Chamou bastante atenção o último debate presidencial do primeiro turno, na Rede Globo de televisão. Ali estavam apenas representantes da extrema direita como o próprio presidente/candidato, o falso padre e a candidata do União Brasil Soraya Thronicke. Além de Felipe D’Avila com seu discurso neoliberal e Ciro Gomes que o mais perto que apresentou de uma pauta progressista foi a renegociação da dívida dos pobres junto ao SPC. Não houve críticas ao capitalismo, a um sistema econômico que durante a maior crise de saúde vivida há pouco menos de um ano, aumentou o número de milionários e bilionários ao tempo em que também cresceu substancialmente o numero de miseráveis.
Durante a pandemia do coronavírus aumentou a desigualdade no mundo e os governos foram incapazes de fazer frente a concentração de riqueza. Sequer é possível dizer que nessas eleições houve uma defesa efetiva do socialismo, que foi jogada na lata do lixo por youtubers ignorantes e gente sem a menor noção do que o termo significa. Demonização de Marx, de Paulo Freire e do legado democrata civilizatório. A ausência de contrapontos tornou a ofensiva dos raivosos da antipolítica um componente de avanço do fascismo no Brasil.

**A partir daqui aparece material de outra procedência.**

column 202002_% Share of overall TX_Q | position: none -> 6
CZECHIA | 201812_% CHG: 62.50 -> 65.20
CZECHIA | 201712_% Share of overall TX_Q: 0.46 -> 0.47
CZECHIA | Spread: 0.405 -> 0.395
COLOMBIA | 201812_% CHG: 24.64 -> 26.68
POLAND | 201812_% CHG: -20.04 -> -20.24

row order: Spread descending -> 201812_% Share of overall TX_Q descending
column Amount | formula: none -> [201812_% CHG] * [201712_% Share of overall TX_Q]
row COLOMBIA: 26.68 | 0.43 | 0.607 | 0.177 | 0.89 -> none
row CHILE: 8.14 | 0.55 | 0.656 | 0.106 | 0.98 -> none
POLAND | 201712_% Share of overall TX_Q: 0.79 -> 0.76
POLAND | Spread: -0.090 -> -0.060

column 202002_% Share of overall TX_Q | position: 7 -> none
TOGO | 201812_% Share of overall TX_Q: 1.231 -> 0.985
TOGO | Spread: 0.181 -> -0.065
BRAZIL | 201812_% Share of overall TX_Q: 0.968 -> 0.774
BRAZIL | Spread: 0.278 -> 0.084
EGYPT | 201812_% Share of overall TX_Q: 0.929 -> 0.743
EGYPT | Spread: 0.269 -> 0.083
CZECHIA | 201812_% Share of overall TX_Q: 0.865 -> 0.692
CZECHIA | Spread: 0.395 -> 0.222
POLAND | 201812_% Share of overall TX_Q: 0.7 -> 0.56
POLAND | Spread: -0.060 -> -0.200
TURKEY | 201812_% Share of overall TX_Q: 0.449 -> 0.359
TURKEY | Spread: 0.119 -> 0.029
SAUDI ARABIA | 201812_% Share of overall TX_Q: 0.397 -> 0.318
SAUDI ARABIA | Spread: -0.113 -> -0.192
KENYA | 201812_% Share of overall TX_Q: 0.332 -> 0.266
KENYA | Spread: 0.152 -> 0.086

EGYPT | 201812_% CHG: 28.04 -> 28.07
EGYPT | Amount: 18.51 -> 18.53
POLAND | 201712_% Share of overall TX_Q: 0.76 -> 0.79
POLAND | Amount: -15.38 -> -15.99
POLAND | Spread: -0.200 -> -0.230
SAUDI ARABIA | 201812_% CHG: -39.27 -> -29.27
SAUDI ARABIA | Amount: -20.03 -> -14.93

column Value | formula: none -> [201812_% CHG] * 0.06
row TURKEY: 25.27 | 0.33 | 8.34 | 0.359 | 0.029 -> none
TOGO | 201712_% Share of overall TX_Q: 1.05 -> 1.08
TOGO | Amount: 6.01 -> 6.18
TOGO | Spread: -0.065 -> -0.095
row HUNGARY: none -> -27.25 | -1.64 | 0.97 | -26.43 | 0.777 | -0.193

Parte do PT está disputando e ganhando eleições há muito tempo, e esse flanco não pode ser incompatível com o debate e a disputa na sociedade. Conquistamos avanços sociais inegáveis que precisavam de sustentação intelectual e debate, mas agora é preciso dar uma resposta a disputa ideológica que se lançou na sociedade. Uma disputa que, inclusive coloca a intolerância religiosa entre as questões mais importantes do momento.
Ainda reverbera sem resposta o enfático discurso de Mano Brown na campanha de Fernando Haddad de 2018: “tem uma multidão que não está aqui e que precisa ser conquistada”. Conquistar votos não é conquistar visões de mundo, nem sequer construir solidariedade entre as pessoas. Conquistar votos é peça de marketing que se aproveita de movimentos já marcados na sociedade. Também precisamos disputar as visões de mundo, enfrentar a ideologia do fascismo.
Durante os quase 16 anos de mandatos de Lula e Dilma, o partido foi diversas vezes convidado a não atrapalhar o governo. Depois da ascensão da extrema direita, é a vez do partido dizer que o governo não deve atrapalhar sua disputa. Uma disputa que se dará na sociedade a respeito do que queremos para o futuro. Esse governo é o governo da reconstrução, da retomada da orientação republicana do Estado, do reconhecimento das instituições, dos seus papeis e, principalmente, dos seus limites.
Caberá aos mandatos ao qual o partido tem direito dar suporte a esse governo e disputar internamente sua direção. Mas, em outra frente desligada disso, a orientação do partido deve conduzir uma disputa na base da sociedade a respeito do país que queremos, considerando o fato de que o Brasil passa por uma mudança nas suas formas de interpretar a política e trabalhar para que o governo não o atrapalhe nesse processo que será decisivo para sua manutenção enquanto força política.
*Luís Fernando Vitagliano é cientista político e professor universitário.